== DESCRIPTION OF THE TASK ==
Pictures don't belong in the copy; print all the records exactly.

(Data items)

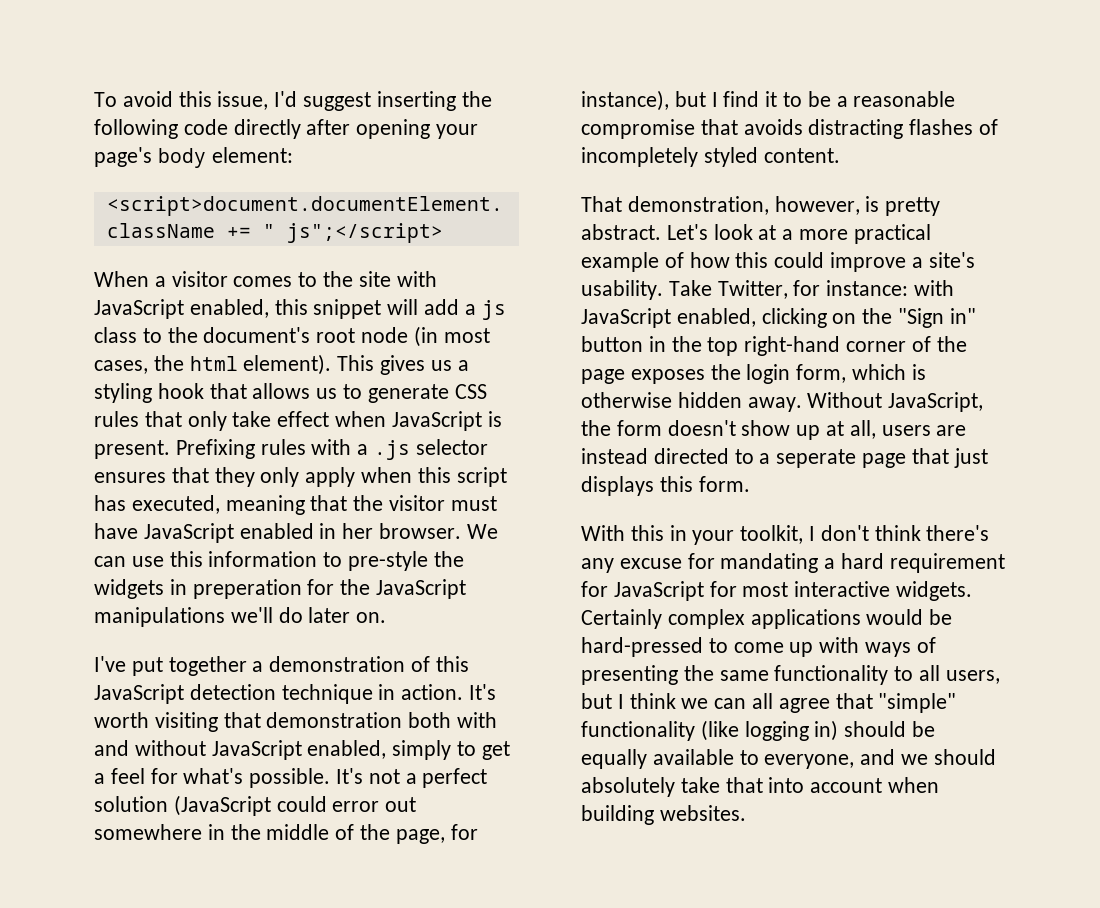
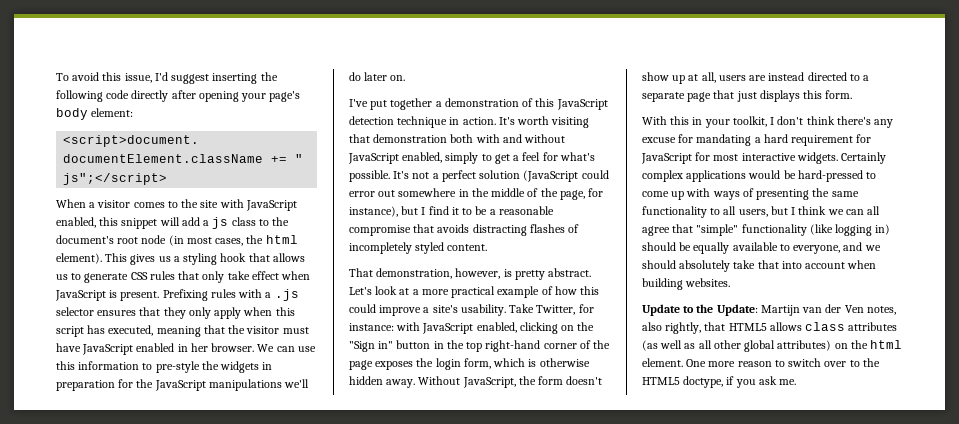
- We can use this information to pre-style the widgets in preperation for the JavaScript manipulations we'll do later on.
+ We can use this information to pre-style the widgets in preparation for the JavaScript manipulations we'll do later on.
- Without JavaScript, the form doesn't show up at all, users are instead directed to a seperate page that just displays this form.
+ Without JavaScript, the form doesn't show up at all, users are instead directed to a separate page that just displays this form.
+ Update to the Update: Martijn van der Ven notes, also rightly, that HTML5 allows class attributes (as well as all other global attributes) on the html element. One more reason to switch over to the HTML5 doctype, if you ask me.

== RESPONSE TO THE EXERCISE ==
- We can use this information to pre-style the widgets in preperation for the JavaScript manipulations we'll do later on.
+ We can use this information to pre-style the widgets in preparation for the JavaScript manipulations we'll do later on.
- Without JavaScript, the form doesn't show up at all, users are instead directed to a seperate page that just displays this form.
+ Without JavaScript, the form doesn't show up at all, users are instead directed to a separate page that just displays this form.
+ Update to the Update: Martijn van der Ven notes, also rightly, that HTML5 allows class attributes (as well as all other global attributes) on the html element. One more reason to switch over to the HTML5 doctype, if you ask me.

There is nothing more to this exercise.